Speaking of Alberta, I thought Big Mall would be the most locally and personally relevant book I’d read this year, but another millennial Albertan who eventually moved to Vancouver has entered the chat. Cole Nowicki grew up in Lac La Biche, Alberta, a town familiar to me because it’s close to a friend’s lake lot, where I would go camping (under duress) when the kids were small. Going to the Timmies, or the oddly-punctuated “The Bargain! Store” was a highlight of those trips.
It doesn’t really matter if you’ve been to Lac La Biche, though, or if you understand why it is a big deal that they have a Boston Pizza there. These are the best kind of personal essays, where the very specific experiences and interests of one person reveal something universal. You probably didn’t have a conversation with your mom about Blink-182 lyrics as a child, but you will recognize (I hope) the comfort to be found in the commiseration of a parent. You probably didn’t watch a parent go through a mental health crisis (I hope) but you will recognize the pain of growing up and realizing that your parents can’t or won’t commiserate with you the same way anymore.
I also enjoyed the essays that were a little less personal and more about the absurdities of the places we live, IRL and online. “The Big Dog in the Sky is Dirty”, about a sculpture of a poodle in Vancouver, doesn’t take an obvious position for or against public art, but exposes the class implications and bureaucracy around who gets to experience it.
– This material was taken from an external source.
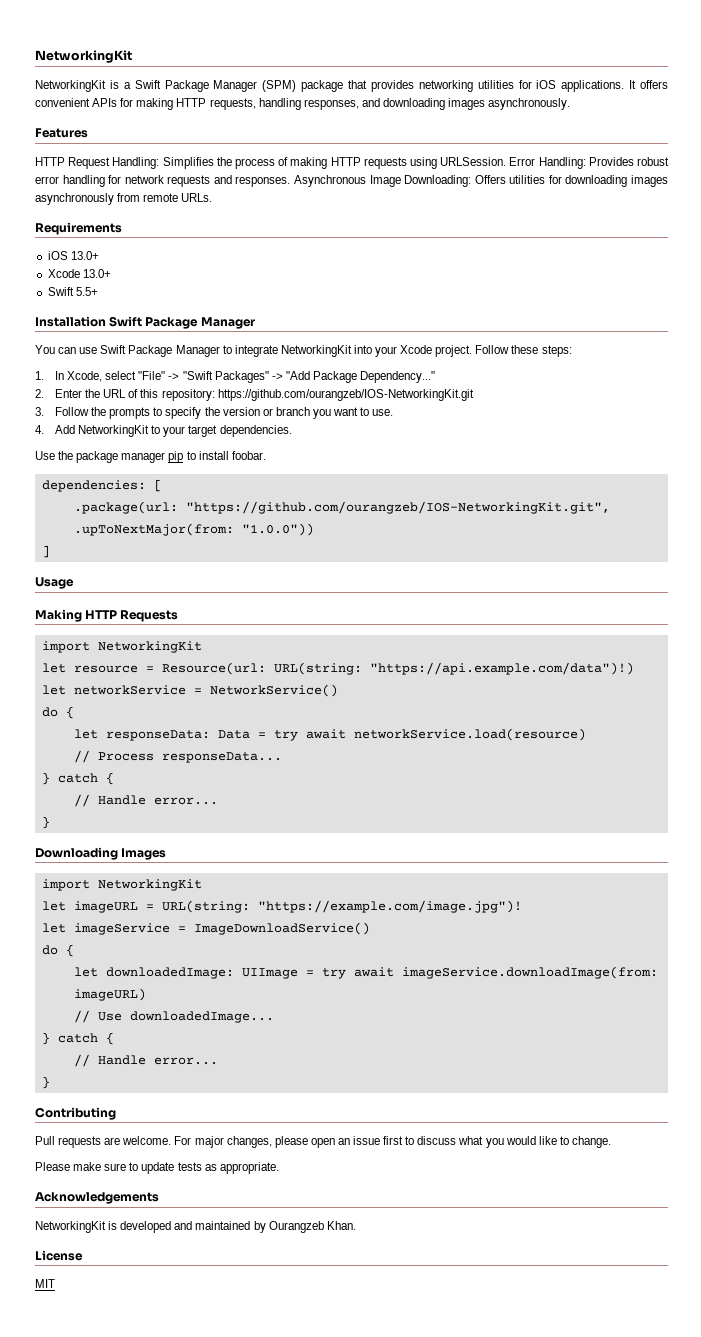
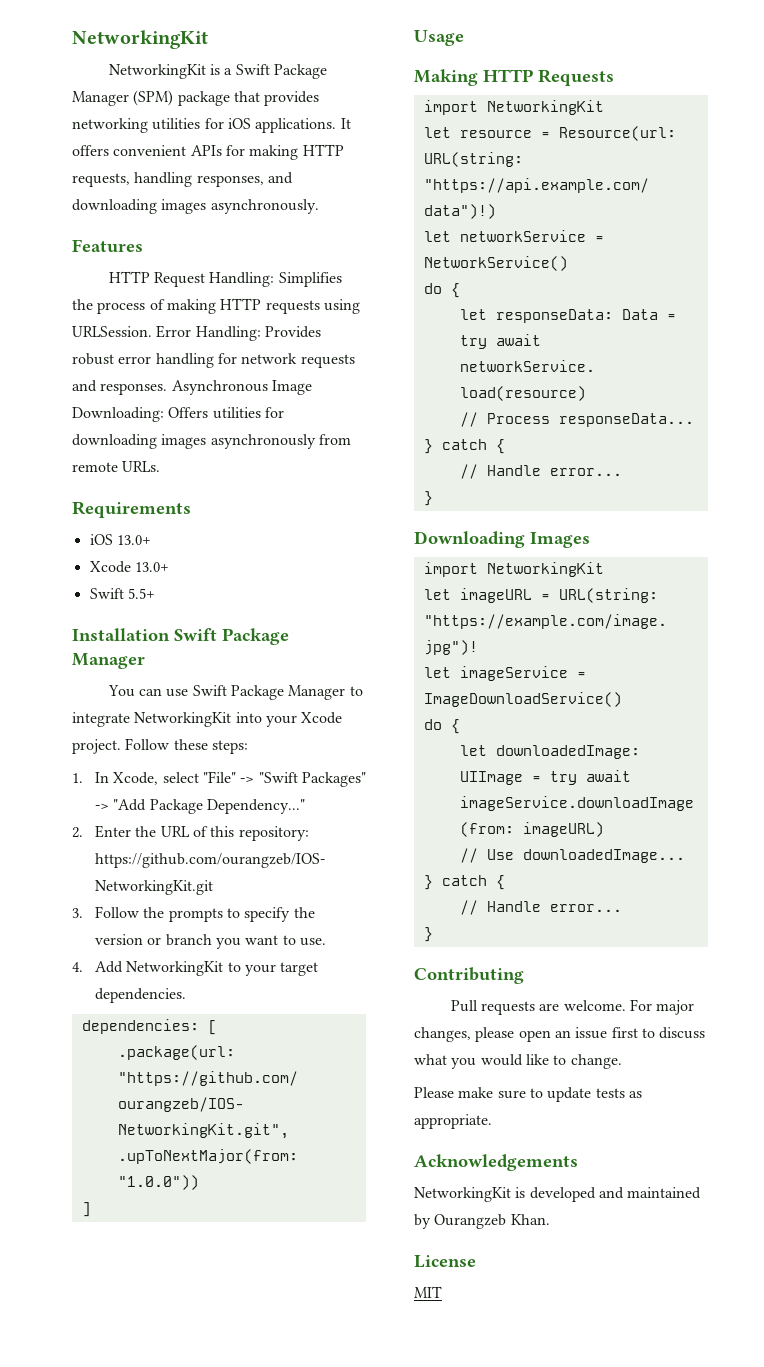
- Use the package manager pip to install foobar.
There are no pictures in these essays, but Nowicki also maintains a blog where you can read an earlier version of this essay and see the poodle in question.
There were other essays that could have been enhanced with pictures (“The Dark Lord of Vancouver Karaoke”, just to verify that “Arcanabyss” is a real guy, which he is) and one where I was very glad there weren’t (“A Brief History of People Finding Weird Shit in Their Ears”, which was horrifying in exactly the way you think). Early adopters of the internet will appreciate the lore around gail.com and “pooptime”, a website that I thought must have existed in the early aughts era, between “bathroom books” and social media, but was somehow still publishing content in 2018.
The only essay that fell a bit flat to me was the skateboarding one. The “well-worn cliche” of how skateboarding mirrors the growth and upheaval of adolescence is acknowledged early on, and for me, the essay didn’t overcome that. This tracks for me, as I regularly read Nowicki’s blog, Simple Magic, but skim over the hardcore skateboarding stuff. I keep coming back because I find so many gems (which are usually at least skateboarding-adjacent.)
This is the first of my 20 Books of Summer challenge. I enjoyed it so much that I immediately started another essay collection, No Judgement by Lauren Oyler, which is much bigger – in length, in scope, and in public reaction. Laser Quit Smoking Massage is easily the better collection, in terms of choice of subject, use of humour, and respect for the reader’s time and attention (I’ll expand on the latter if I review No Judgement.) I don’t foresee any hit pieces in Bookforum for this one, I hope readers give it a chance anyway.